-- Data to use follows --

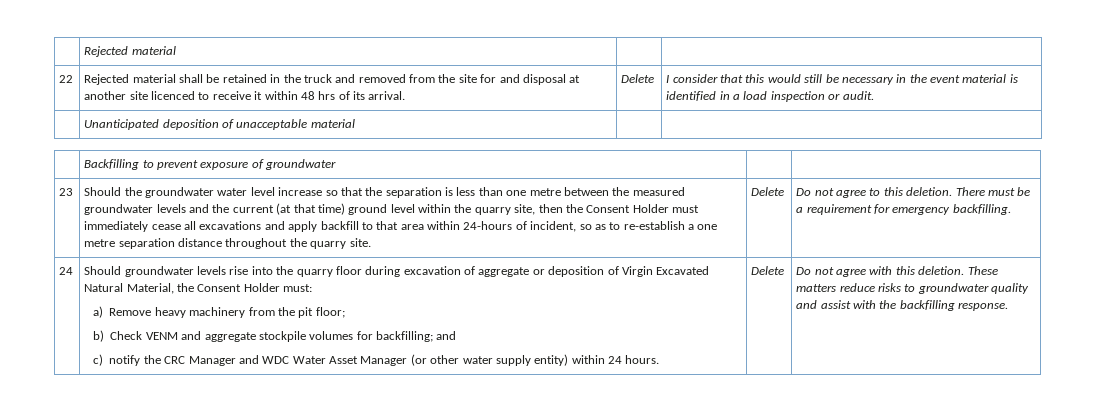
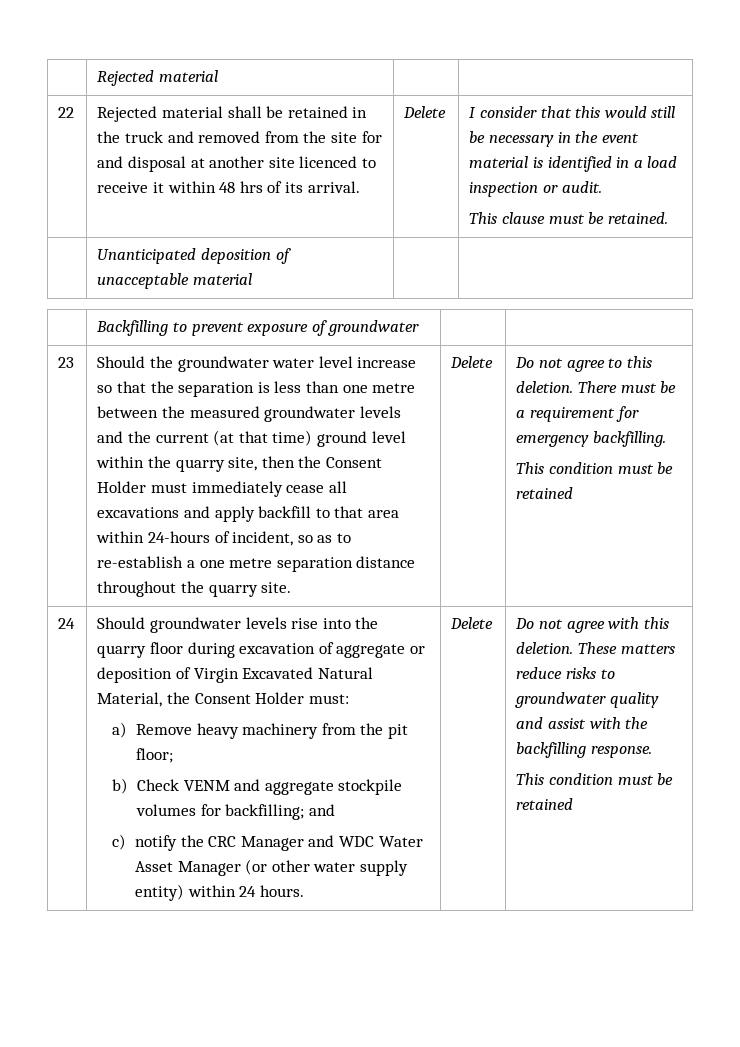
+ This clause must be retained.
  There must be a requirement for emergency backfilling.
+ This condition must be retained
  These matters reduce risks to groundwater quality and assist with the backfilling response.
+ This condition must be retained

-- Data to use concluded --

▸ **Your instructions**:
Repeat the records in full and exactly, leaving every picture out.

▸ **Result of the exercise**:
+ This clause must be retained.
  There must be a requirement for emergency backfilling.
+ This condition must be retained
  These matters reduce risks to groundwater quality and assist with the backfilling response.
+ This condition must be retained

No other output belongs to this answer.